[Records supplied — start]

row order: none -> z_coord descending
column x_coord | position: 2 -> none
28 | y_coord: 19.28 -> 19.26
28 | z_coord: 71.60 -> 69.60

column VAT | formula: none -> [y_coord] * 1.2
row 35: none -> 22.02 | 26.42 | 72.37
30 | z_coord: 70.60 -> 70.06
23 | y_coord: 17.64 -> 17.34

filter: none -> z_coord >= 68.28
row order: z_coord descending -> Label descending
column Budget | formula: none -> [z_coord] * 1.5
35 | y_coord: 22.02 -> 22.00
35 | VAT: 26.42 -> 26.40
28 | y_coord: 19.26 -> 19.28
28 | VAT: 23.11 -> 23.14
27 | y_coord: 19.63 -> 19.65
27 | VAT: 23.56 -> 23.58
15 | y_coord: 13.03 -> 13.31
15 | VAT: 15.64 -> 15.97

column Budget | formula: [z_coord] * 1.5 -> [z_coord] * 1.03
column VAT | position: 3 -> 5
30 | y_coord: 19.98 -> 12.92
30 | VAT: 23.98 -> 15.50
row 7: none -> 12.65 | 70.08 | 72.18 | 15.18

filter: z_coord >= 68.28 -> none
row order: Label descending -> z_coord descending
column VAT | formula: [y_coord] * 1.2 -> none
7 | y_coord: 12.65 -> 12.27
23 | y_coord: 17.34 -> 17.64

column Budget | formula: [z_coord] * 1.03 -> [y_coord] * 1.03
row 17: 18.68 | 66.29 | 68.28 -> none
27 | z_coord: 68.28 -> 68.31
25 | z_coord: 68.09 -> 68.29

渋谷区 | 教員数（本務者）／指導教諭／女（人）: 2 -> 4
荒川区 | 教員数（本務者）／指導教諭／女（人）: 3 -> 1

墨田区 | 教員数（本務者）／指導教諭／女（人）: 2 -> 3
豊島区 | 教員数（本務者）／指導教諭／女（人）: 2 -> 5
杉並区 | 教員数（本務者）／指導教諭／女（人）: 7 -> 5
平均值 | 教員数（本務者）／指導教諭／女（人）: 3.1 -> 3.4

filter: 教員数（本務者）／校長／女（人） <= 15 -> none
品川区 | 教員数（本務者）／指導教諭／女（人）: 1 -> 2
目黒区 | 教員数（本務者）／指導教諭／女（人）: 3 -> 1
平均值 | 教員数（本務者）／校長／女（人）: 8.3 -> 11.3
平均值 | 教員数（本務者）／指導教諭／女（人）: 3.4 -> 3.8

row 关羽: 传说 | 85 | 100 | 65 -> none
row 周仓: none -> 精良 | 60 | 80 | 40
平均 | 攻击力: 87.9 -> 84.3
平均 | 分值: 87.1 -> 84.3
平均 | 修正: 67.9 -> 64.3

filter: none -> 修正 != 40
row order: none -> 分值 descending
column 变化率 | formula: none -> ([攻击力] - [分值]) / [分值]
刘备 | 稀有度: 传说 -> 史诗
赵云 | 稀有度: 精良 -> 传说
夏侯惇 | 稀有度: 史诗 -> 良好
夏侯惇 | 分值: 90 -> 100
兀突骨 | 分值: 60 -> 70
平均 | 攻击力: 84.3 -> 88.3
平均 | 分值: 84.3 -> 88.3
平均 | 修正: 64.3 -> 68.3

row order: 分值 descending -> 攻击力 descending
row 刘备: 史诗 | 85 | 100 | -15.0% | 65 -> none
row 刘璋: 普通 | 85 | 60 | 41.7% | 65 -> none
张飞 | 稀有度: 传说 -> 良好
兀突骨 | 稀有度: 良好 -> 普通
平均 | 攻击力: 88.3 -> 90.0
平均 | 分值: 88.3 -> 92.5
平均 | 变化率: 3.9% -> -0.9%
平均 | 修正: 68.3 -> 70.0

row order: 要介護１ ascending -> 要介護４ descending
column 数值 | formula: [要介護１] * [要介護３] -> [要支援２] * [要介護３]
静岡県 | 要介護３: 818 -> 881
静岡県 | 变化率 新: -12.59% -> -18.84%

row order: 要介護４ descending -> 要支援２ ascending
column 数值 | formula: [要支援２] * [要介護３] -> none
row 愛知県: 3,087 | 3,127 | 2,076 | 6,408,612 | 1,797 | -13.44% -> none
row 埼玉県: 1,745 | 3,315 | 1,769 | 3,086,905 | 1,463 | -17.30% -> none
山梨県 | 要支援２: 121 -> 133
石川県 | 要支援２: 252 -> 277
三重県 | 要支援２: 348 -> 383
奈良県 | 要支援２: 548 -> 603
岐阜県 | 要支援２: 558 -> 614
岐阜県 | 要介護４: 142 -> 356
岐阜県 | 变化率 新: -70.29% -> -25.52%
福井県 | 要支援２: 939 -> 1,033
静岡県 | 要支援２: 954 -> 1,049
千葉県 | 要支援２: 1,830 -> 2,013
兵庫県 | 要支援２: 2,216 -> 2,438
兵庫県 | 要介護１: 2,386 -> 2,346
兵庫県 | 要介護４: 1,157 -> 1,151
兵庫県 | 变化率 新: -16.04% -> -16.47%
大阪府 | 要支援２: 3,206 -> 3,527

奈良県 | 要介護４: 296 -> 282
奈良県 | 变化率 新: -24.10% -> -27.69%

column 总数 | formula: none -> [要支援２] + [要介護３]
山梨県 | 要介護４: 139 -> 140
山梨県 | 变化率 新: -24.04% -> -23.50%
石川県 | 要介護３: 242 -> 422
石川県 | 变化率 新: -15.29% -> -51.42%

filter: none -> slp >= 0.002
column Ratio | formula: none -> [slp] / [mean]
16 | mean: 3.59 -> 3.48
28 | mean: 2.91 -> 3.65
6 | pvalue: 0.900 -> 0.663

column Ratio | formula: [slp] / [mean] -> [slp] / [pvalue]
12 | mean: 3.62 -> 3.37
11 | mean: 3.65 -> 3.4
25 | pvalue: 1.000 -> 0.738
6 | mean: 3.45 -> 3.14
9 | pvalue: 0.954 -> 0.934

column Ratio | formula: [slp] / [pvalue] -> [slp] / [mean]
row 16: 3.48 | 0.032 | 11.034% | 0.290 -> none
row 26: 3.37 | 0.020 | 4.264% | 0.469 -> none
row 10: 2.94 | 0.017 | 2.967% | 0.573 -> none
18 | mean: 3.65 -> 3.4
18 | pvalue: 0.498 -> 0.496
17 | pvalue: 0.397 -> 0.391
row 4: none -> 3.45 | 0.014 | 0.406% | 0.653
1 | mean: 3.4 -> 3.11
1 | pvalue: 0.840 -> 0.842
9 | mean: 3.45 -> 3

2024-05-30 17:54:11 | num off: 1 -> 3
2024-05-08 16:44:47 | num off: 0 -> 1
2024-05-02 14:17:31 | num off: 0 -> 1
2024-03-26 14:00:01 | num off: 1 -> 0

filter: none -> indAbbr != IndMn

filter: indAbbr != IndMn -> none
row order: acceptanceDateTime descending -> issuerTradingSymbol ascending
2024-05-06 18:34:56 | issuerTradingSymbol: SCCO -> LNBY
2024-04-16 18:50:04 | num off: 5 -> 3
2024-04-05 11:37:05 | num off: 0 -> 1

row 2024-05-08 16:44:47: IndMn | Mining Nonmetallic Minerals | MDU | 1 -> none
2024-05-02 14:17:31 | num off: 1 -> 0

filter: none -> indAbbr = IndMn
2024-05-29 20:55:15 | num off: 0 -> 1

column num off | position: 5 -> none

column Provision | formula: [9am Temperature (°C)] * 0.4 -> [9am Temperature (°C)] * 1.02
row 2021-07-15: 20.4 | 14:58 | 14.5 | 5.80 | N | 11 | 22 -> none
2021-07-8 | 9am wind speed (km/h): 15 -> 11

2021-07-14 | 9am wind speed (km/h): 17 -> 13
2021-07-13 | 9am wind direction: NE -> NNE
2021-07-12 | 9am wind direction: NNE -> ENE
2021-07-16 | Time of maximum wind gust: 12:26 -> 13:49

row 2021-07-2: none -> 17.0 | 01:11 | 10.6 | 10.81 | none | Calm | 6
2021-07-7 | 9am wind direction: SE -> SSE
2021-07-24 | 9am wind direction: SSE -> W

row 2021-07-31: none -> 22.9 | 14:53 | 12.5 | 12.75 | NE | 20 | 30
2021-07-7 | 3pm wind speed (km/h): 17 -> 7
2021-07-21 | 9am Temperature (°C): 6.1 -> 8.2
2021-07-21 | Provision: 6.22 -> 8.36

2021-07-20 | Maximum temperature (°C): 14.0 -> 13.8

[Records supplied — finish]

=== Brief ===
In the data above, find the line with "平均 | 变化率: 3.9% -> -0.9%" and the line with "16 | mean: 3.59 -> 3.48". Retype both, plus every line between them, exactly.

=== Task solution ===
平均 | 变化率: 3.9% -> -0.9%
平均 | 修正: 68.3 -> 70.0

row order: 要介護１ ascending -> 要介護４ descending
column 数值 | formula: [要介護１] * [要介護３] -> [要支援２] * [要介護３]
静岡県 | 要介護３: 818 -> 881
静岡県 | 变化率 新: -12.59% -> -18.84%

row order: 要介護４ descending -> 要支援２ ascending
column 数值 | formula: [要支援２] * [要介護３] -> none
row 愛知県: 3,087 | 3,127 | 2,076 | 6,408,612 | 1,797 | -13.44% -> none
row 埼玉県: 1,745 | 3,315 | 1,769 | 3,086,905 | 1,463 | -17.30% -> none
山梨県 | 要支援２: 121 -> 133
石川県 | 要支援２: 252 -> 277
三重県 | 要支援２: 348 -> 383
奈良県 | 要支援２: 548 -> 603
岐阜県 | 要支援２: 558 -> 614
岐阜県 | 要介護４: 142 -> 356
岐阜県 | 变化率 新: -70.29% -> -25.52%
福井県 | 要支援２: 939 -> 1,033
静岡県 | 要支援２: 954 -> 1,049
千葉県 | 要支援２: 1,830 -> 2,013
兵庫県 | 要支援２: 2,216 -> 2,438
兵庫県 | 要介護１: 2,386 -> 2,346
兵庫県 | 要介護４: 1,157 -> 1,151
兵庫県 | 变化率 新: -16.04% -> -16.47%
大阪府 | 要支援２: 3,206 -> 3,527

奈良県 | 要介護４: 296 -> 282
奈良県 | 变化率 新: -24.10% -> -27.69%

column 总数 | formula: none -> [要支援２] + [要介護３]
山梨県 | 要介護４: 139 -> 140
山梨県 | 变化率 新: -24.04% -> -23.50%
石川県 | 要介護３: 242 -> 422
石川県 | 变化率 新: -15.29% -> -51.42%

filter: none -> slp >= 0.002
column Ratio | formula: none -> [slp] / [mean]
16 | mean: 3.59 -> 3.48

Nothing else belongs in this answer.